We both remained still for what seemed to be hours. Every sound we heard we both would flinch. They were throwing multi things around and we would still hear gunshots and more screaming. In till the screaming stopped as I assumed the worst. This day had seemed normal. Why did this have to happen?

I didn't understand why someone would go through this much trouble just to kidnap a girl. They had other opportunities to take her why shoot up a school. Then I remembered Helga telling me that the guards followed her everywhere but when she got to school they would give her some space. She said they stayed outside in till school was over but where were they now and why weren't they here protecting her.
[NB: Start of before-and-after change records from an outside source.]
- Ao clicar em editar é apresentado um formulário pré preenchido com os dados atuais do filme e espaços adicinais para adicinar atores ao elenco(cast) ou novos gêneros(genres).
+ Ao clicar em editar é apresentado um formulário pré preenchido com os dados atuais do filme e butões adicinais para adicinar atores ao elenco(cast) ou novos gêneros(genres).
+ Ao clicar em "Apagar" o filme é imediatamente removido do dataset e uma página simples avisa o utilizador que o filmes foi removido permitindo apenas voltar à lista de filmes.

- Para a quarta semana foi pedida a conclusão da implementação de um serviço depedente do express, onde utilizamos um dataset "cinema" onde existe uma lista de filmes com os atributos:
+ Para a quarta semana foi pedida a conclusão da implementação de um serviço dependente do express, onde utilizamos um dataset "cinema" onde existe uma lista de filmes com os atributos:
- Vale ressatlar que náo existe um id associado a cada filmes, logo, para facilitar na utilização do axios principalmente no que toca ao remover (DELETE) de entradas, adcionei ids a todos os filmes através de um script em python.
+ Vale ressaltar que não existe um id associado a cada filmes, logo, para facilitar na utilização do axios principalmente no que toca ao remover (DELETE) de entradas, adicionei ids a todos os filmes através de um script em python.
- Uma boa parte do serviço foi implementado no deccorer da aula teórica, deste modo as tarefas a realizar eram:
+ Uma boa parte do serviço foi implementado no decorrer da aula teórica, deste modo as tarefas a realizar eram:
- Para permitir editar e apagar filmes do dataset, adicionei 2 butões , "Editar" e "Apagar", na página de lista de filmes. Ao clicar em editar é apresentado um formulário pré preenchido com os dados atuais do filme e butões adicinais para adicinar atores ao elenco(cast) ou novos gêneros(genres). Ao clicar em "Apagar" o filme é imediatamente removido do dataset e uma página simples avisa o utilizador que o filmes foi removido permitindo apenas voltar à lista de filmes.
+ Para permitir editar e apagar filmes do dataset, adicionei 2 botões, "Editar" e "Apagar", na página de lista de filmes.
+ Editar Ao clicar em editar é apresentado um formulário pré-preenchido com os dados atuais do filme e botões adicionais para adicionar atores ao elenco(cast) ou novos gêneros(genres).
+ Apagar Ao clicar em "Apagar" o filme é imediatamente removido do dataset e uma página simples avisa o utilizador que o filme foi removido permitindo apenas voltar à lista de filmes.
These people had to have been following Helga for a while to know that Helga's security didn't come in the building. All of this was leaving me uneasy.

"Did you find her? - Gunman

"No! The boss is gonna be really upset." - Gunman

" Did you check that closet over there?" - Gunman

I could hear someone coming closer and closer to the closet where we were. Then the doorknob turned.

"Yes, I checked everywhere!" - Gunman

It sounded like someone had just released the knob.

I breathed a sound of relief but it was too soon. The door opened and I could see one of the gunman smiling.

"Oh, you checked all the closets huh? I found her and she has the football head kid with her." - Gunman

"Do you think we should kill him or take him too? - Gunman

" Boss, only said to bring the girl." - Gunman

"No, my dad will give you anything you want just don't kill him!" - Helga

"Awww that's so sweet. Sorry girl but orders are orders." - Gunman

"Kill him it is." - Gunman

I could see my life ending soon. They were going to kill me.

"I love you Helga." - Arnold

Then I heard two guns shots and Helga screaming. Things started going black as I could feel myself dying.